The physical quantity showing how much heat is required to heat 1 kg of a substance by 1 ºС is called specific heat this substance.

Each substance has its own specific heat capacity, which is denoted by the Latin letter c and is measured in joules per kilogram-degree (J / (kg ° C)).

The specific heat capacity of the same substance in different aggregate states (solid, liquid and gaseous) is different. For example, the specific heat capacity of water is 4200 J/(kg ºС), and the specific heat capacity of ice is 2100 J/(kg ºС); aluminum in the solid state has a specific heat capacity of 920 J/(kg - °C), and in the liquid state it is 1080 J/(kg - °C).

Note that water has a very high specific heat capacity. Therefore, the water in the seas and oceans, heating up in summer, absorbs a large amount of heat from the air. Due to this, in those places that are located near large bodies of water, summer is not as hot as in places far from water.

Calculation of the amount of heat required to heat the body or released by it during cooling.

From the foregoing, it is clear that the amount of heat necessary to heat the body depends on the type of substance of which the body consists (i.e., its specific heat capacity) and on the mass of the body. It is also clear that the amount of heat depends on how many degrees we are going to increase the temperature of the body.

So, to determine the amount of heat required to heat the body or released by it during cooling, you need to multiply the specific heat of the body by its mass and by the difference between its final and initial temperatures:

Q = cm (t 2 - t 1 ) ,

where Q- quantity of heat, c is the specific heat capacity, m- body mass , t 1 - initial temperature, t 2 is the final temperature.

When the body is heated t 2 > t 1 and hence Q > 0 . When the body is cooled t 2and< t 1 and hence Q< 0 .

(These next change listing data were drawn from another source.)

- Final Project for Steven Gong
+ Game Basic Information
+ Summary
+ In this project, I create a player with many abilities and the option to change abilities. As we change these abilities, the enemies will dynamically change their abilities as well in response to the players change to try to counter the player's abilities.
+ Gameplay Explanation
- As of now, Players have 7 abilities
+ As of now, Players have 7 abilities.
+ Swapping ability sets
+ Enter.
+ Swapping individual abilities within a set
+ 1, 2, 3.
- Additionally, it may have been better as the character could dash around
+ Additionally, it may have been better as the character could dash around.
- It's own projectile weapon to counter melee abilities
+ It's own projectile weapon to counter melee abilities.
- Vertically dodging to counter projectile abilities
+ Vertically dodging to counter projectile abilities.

If the heat capacity of the whole body is known FROM, Q is determined by the formula:

Q \u003d C (t 2 - t 1 ) .

As you know, during various mechanical processes, a change in mechanical energy occurs. The measure of change in mechanical energy is the work of forces applied to the system:

During heat transfer, a change in the internal energy of the body occurs. The measure of change in internal energy during heat transfer is the amount of heat.

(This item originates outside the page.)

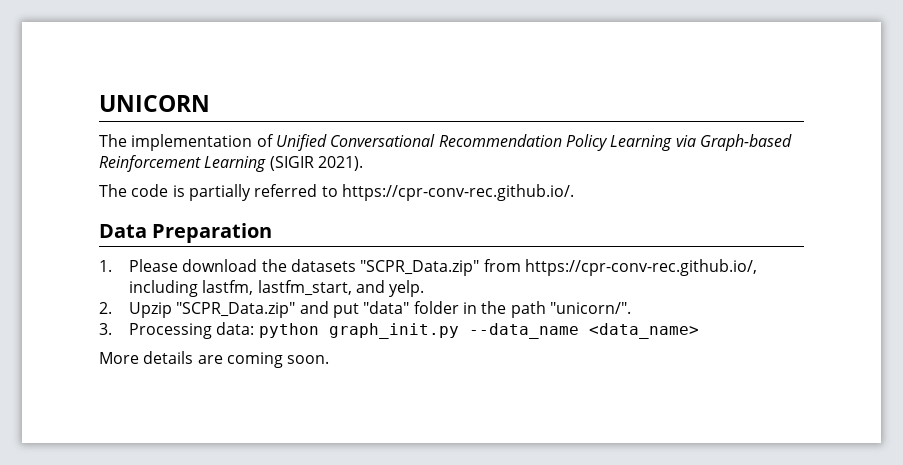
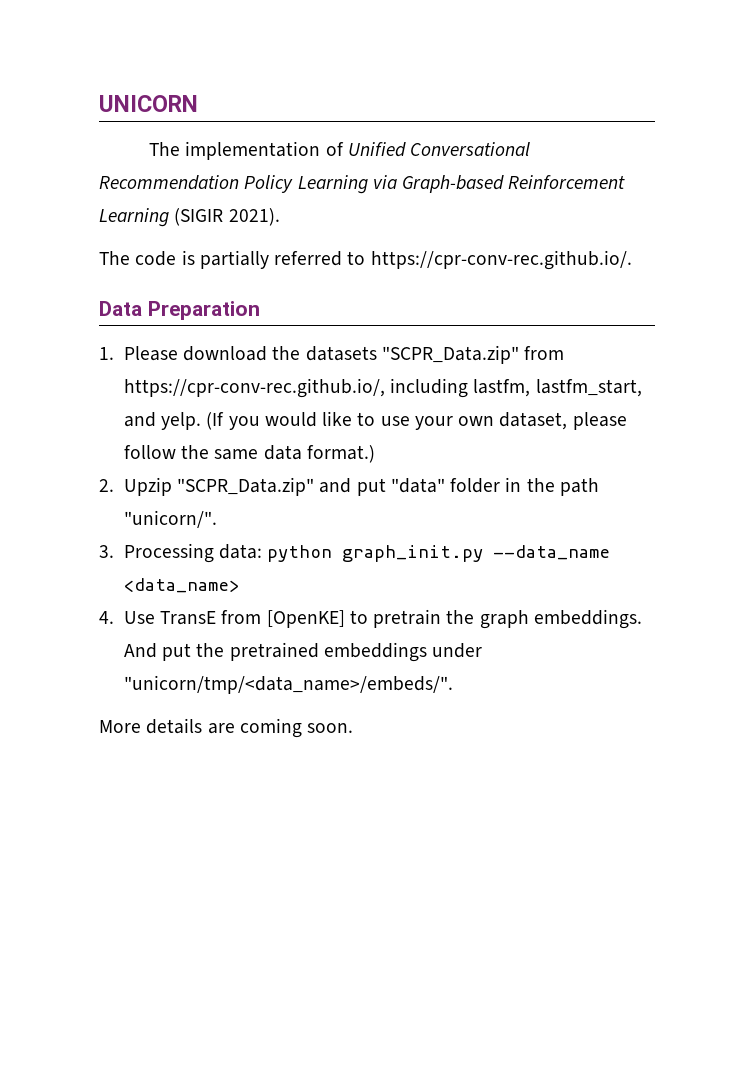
+ (If you would like to use your own dataset, please follow the same data format.)
+ 4. Use TransE from [OpenKE] to pretrain the graph embeddings. And put the pretrained embeddings under "unicorn/tmp/<data_name>/embeds/".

Quantity of heat is a measure of the change in internal energy that the body receives (or gives away) in the process of heat transfer.

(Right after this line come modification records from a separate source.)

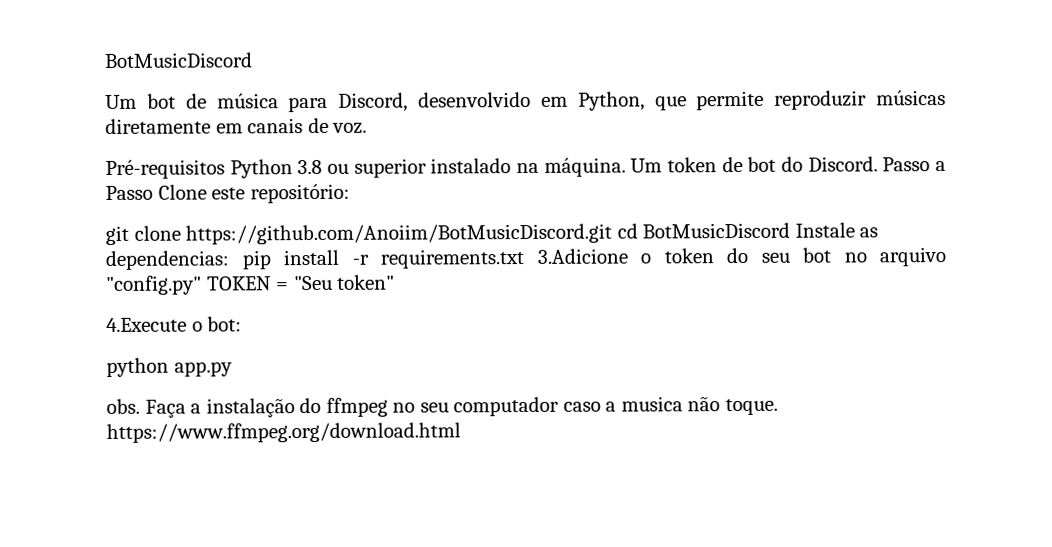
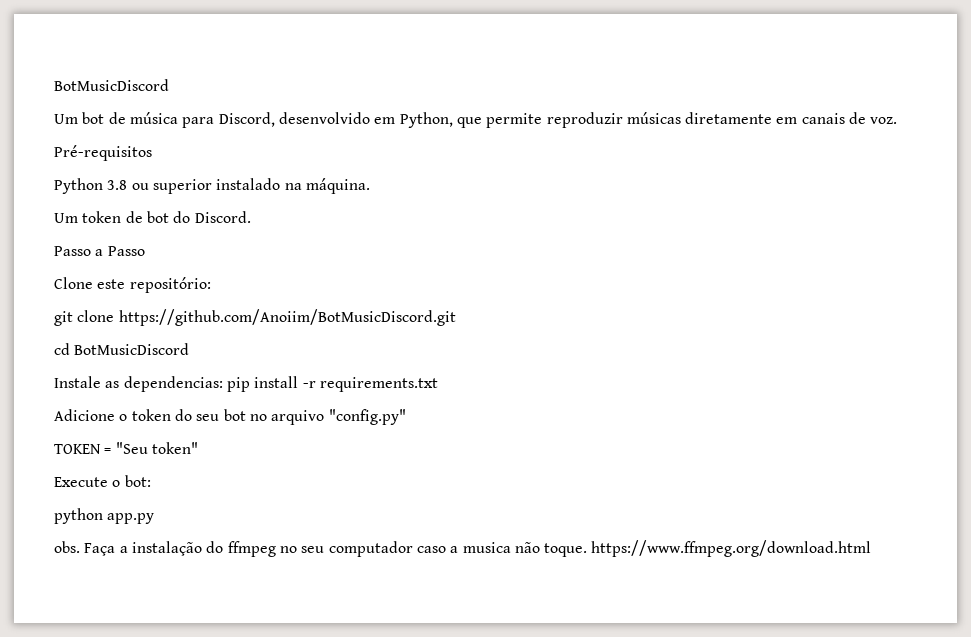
- Pré-requisitos Python 3.8 ou superior instalado na máquina. Um token de bot do Discord. Passo a Passo Clone este repositório:
+ Pré-requisitos
+ Python 3.8 ou superior instalado na máquina.
+ Um token de bot do Discord.
+ Passo a Passo
+ Clone este repositório:
- git clone https://github.com/Anoiim/BotMusicDiscord.git cd BotMusicDiscord Instale as dependencias: pip install -r requirements.txt 3.Adicione o token do seu bot no arquivo "config.py" TOKEN = "Seu token"
+ git clone https://github.com/Anoiim/BotMusicDiscord.git
+ cd BotMusicDiscord
+ Instale as dependencias: pip install -r requirements.txt
+ Adicione o token do seu bot no arquivo "config.py"
+ TOKEN = "Seu token"
- 4.Execute o bot:
+ Execute o bot:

Thus, both work and the amount of heat characterize the change in energy, but are not identical to energy. They do not characterize the state of the system itself, but determine the process of energy transition from one form to another (from one body to another) when the state changes and essentially depend on the nature of the process.

The main difference between work and the amount of heat is that work characterizes the process of changing the internal energy of the system, accompanied by the transformation of energy from one type to another (from mechanical to internal). The amount of heat characterizes the process of transfer of internal energy from one body to another (from more heated to less heated), not accompanied by energy transformations.

Experience shows that the amount of heat required to heat a body of mass m from temperature to temperature is calculated by the formula

where c is the specific heat capacity of the substance;

The SI unit of specific heat is the joule per kilogram-Kelvin (J/(kg K)).

Specific heat c is numerically equal to the amount of heat that must be imparted to a body of mass 1 kg in order to heat it by 1 K.

Heat capacity body is numerically equal to the amount of heat required to change the body temperature by 1 K:

The SI unit of heat capacity of a body is the joule per Kelvin (J/K).

To change a liquid into a vapor at a constant temperature, the amount of heat required is

where L is the specific heat of vaporization. When steam condenses, the same amount of heat is released.

In order to melt a crystalline body of mass m at the melting point, it is necessary to inform the body of the amount of heat

where is the specific heat of fusion. During the crystallization of a body, the same amount of heat is released.

The amount of heat that is released during the complete combustion of fuel of mass m,

where q is the specific heat of combustion.

The SI unit of specific heats of vaporization, melting, and combustion is joule per kilogram (J/kg).